Caching is the process of storing copies of data or results of computations in a temporary storage area, called a cache, to reduce the time it takes to access that data or recompute the results. By keeping frequently accessed data in a cache, the system can reduce the time taken to retrieve the data, improving overall performance and efficiency.

Why caching is important

Caching is crucial in modern computing systems for several reasons:

Reduced latency: Caching reduces the time it takes to access data, as the data is fetched from a location closer to the consumer, or is in a form that is easier to access.
Decreased load on resources: By serving data from the cache, the load on the original data source is reduced, which can help improve its performance.
Lower bandwidth consumption: Caching can significantly reduce bandwidth consumption, especially when the data is fetched from remote servers.
Enhanced user experience: In the case of web applications, caching can lead to faster page loads and a better user experience.

Caching methods

Various caching methods can be employed depending on the requirements and architecture of your application. Three common caching methods include:

In-memory application cache: This method involves storing the cache within the application's memory. In-memory application caches are easy to implement and offer low latency access to cached data. However, they have some limitations, such as being local to the application instance and consuming the application's memory resources.
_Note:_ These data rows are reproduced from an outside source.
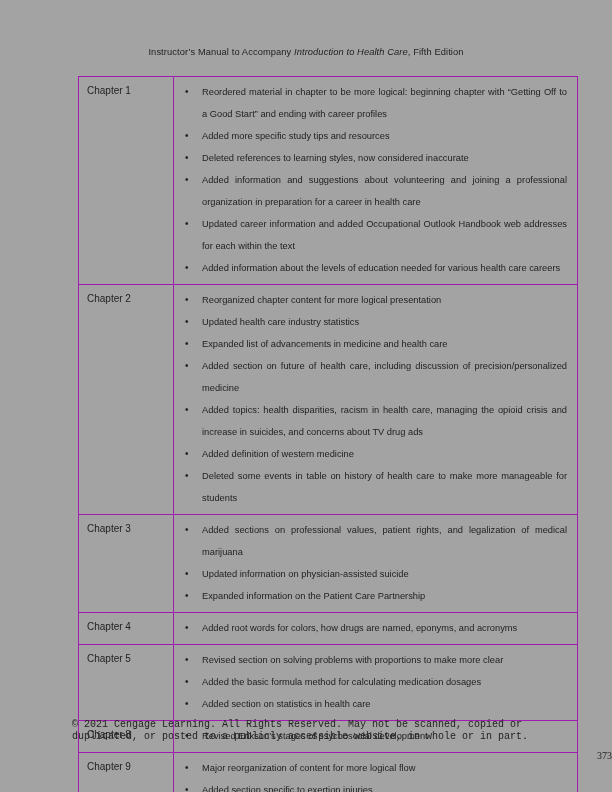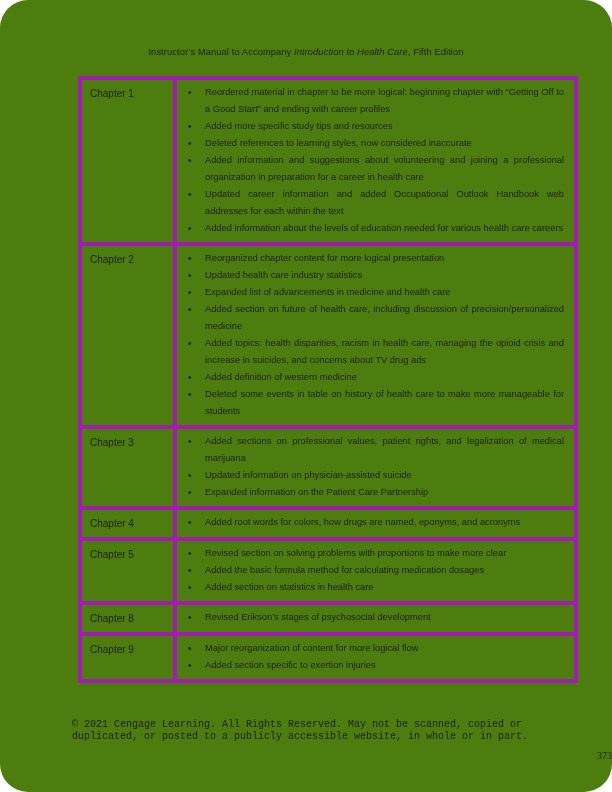"Instructor’s Manual to Accompany" .page { background: #4d7c0f -> #a3a3a3; border-radius: 28px -> none }
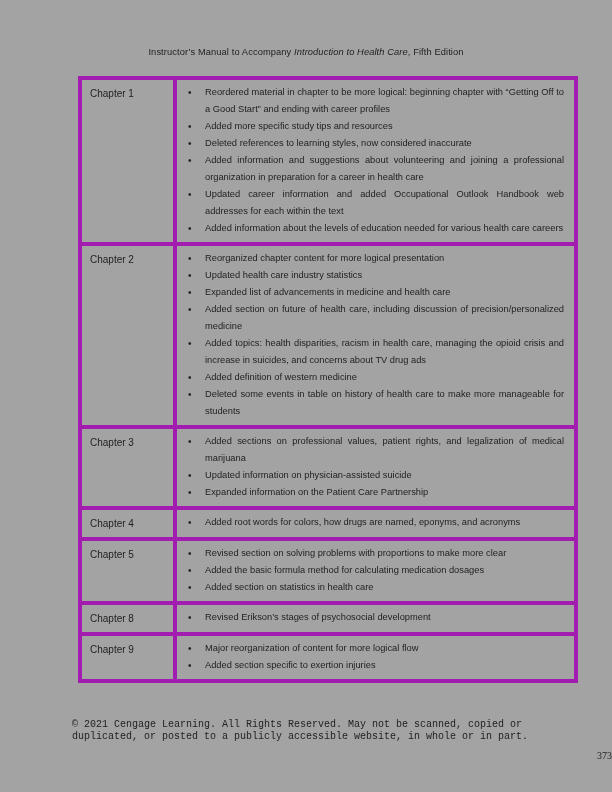"Chapter 1" table.changes-table td { border: 4px solid #a21caf -> 1px solid #a21caf }
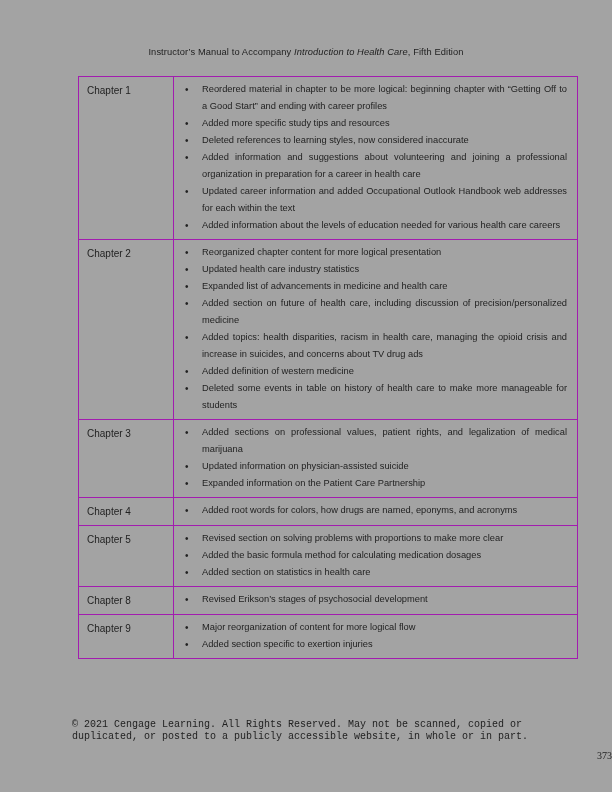"Reordered material in chapter to" ul.bullets li { line-height: 17px -> 22px }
Additionally, the cache is lost when the application is restarted or crashes.
Distributed in-memory cache: A distributed in-memory cache is a separate caching layer that runs on multiple servers, allowing for horizontal scaling and high availability. This method overcomes the limitations of in-memory application caches by providing a shared cache accessible by multiple application instances. It also allows for better control over cache size and memory usage. Distributed in-memory caches typically use a consistent hashing mechanism to distribute the data evenly among cache nodes. Popular distributed in-memory cache solutions include Redis and Memcached.
Distributed file system cache: This caching method leverages a distributed file system to store cache data. Cached data is saved as files on multiple servers, providing redundancy and fault tolerance. Distributed file system caches can handle larger amounts of data compared to in-memory caches and are better suited for scenarios where the cache data is too large to fit into memory. However, they usually have higher latency compared to in-memory caches due to the need to access the file system. Content Delivery Networks (CDNs) are an example of a distributed file system.

Caching policy

A caching policy is a set of rules that determine how a cache is managed. The policy defines when and how data is added, updated, or evicted from the cache.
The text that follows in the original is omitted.